[[ PROVIDED DATA open ]]
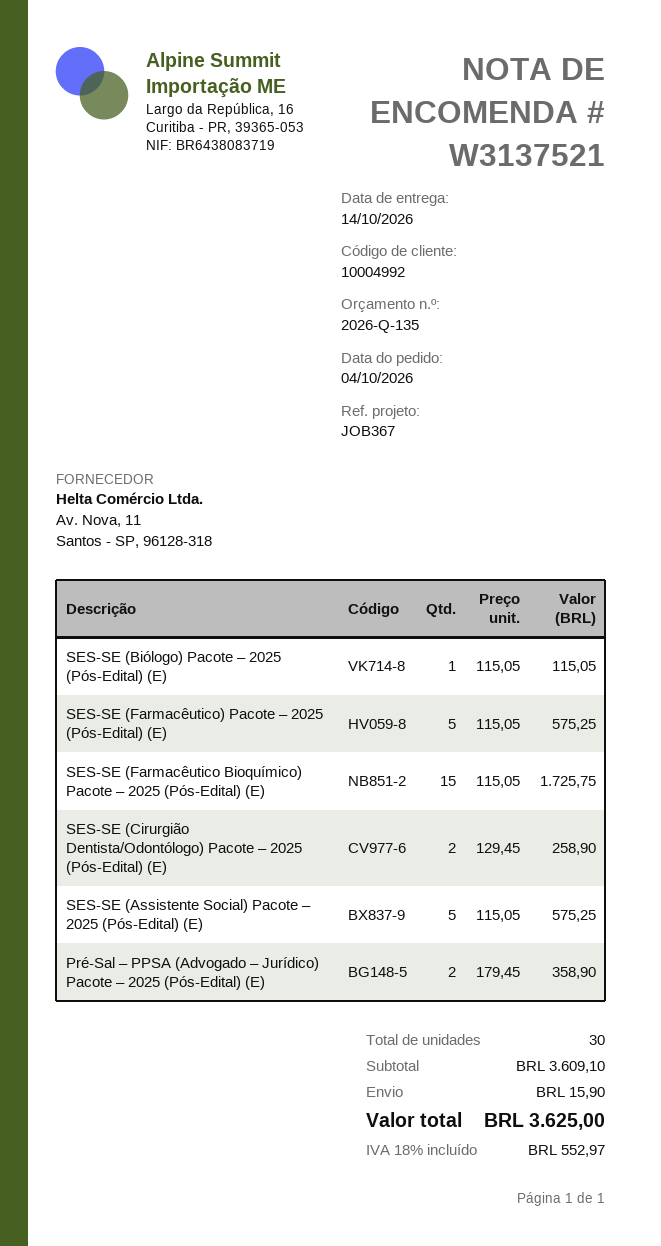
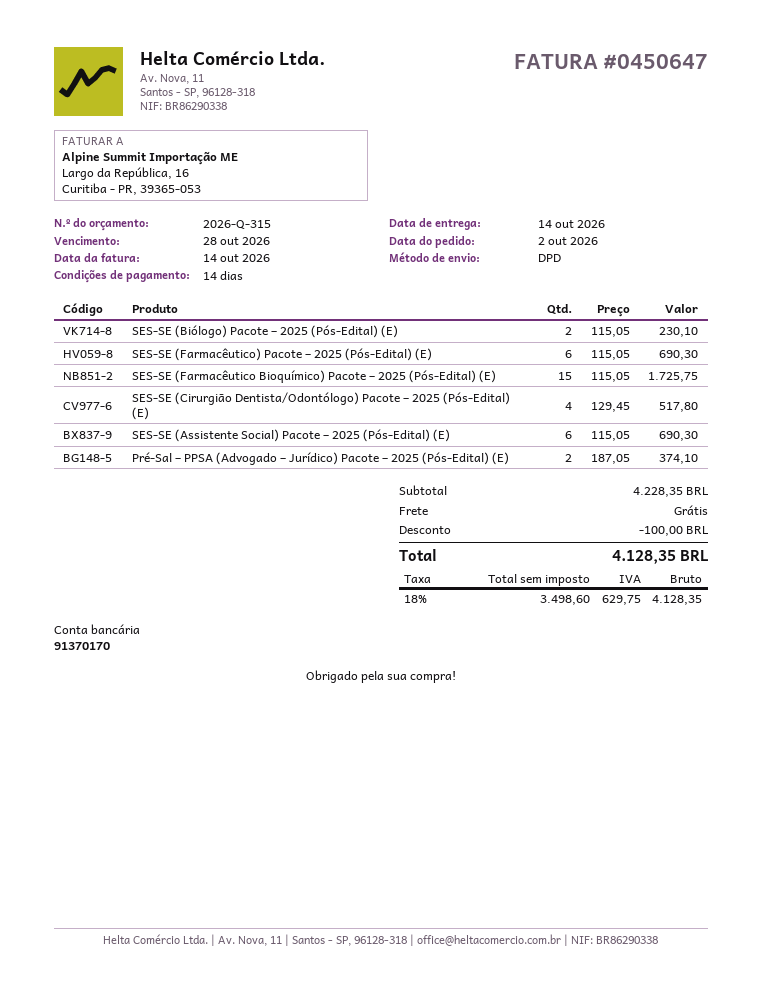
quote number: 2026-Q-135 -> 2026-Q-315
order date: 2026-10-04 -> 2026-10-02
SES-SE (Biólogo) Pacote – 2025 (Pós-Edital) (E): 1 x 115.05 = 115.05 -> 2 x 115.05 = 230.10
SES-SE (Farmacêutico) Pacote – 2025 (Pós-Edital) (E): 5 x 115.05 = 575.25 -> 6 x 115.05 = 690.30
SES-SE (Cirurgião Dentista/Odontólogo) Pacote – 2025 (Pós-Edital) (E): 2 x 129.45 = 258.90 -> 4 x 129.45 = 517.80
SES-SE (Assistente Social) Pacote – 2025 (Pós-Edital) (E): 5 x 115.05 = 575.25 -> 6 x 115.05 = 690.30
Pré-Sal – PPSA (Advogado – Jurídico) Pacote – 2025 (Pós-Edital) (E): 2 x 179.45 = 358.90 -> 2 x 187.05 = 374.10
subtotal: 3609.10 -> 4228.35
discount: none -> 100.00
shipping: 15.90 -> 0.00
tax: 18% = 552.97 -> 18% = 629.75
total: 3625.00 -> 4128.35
[[ PROVIDED DATA closed ]]
[[ PROVIDED DATA open ]]
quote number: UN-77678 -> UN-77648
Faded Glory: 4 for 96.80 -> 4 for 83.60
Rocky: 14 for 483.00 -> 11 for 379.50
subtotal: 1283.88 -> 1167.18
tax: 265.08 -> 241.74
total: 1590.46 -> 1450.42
[[ PROVIDED DATA closed ]]
▶ _ABOUT THIS TASK_
Copy back the listing above exactly, but only from the line with "quote number: 2026-Q-135 -> 2026-Q-315" through the line with "total: 3625.00 -> 4128.35", both ends included.

▶ _YOUR RESPONSE_
quote number: 2026-Q-135 -> 2026-Q-315
order date: 2026-10-04 -> 2026-10-02
SES-SE (Biólogo) Pacote – 2025 (Pós-Edital) (E): 1 x 115.05 = 115.05 -> 2 x 115.05 = 230.10
SES-SE (Farmacêutico) Pacote – 2025 (Pós-Edital) (E): 5 x 115.05 = 575.25 -> 6 x 115.05 = 690.30
SES-SE (Cirurgião Dentista/Odontólogo) Pacote – 2025 (Pós-Edital) (E): 2 x 129.45 = 258.90 -> 4 x 129.45 = 517.80
SES-SE (Assistente Social) Pacote – 2025 (Pós-Edital) (E): 5 x 115.05 = 575.25 -> 6 x 115.05 = 690.30
Pré-Sal – PPSA (Advogado – Jurídico) Pacote – 2025 (Pós-Edital) (E): 2 x 179.45 = 358.90 -> 2 x 187.05 = 374.10
subtotal: 3609.10 -> 4228.35
discount: none -> 100.00
shipping: 15.90 -> 0.00
tax: 18% = 552.97 -> 18% = 629.75
total: 3625.00 -> 4128.35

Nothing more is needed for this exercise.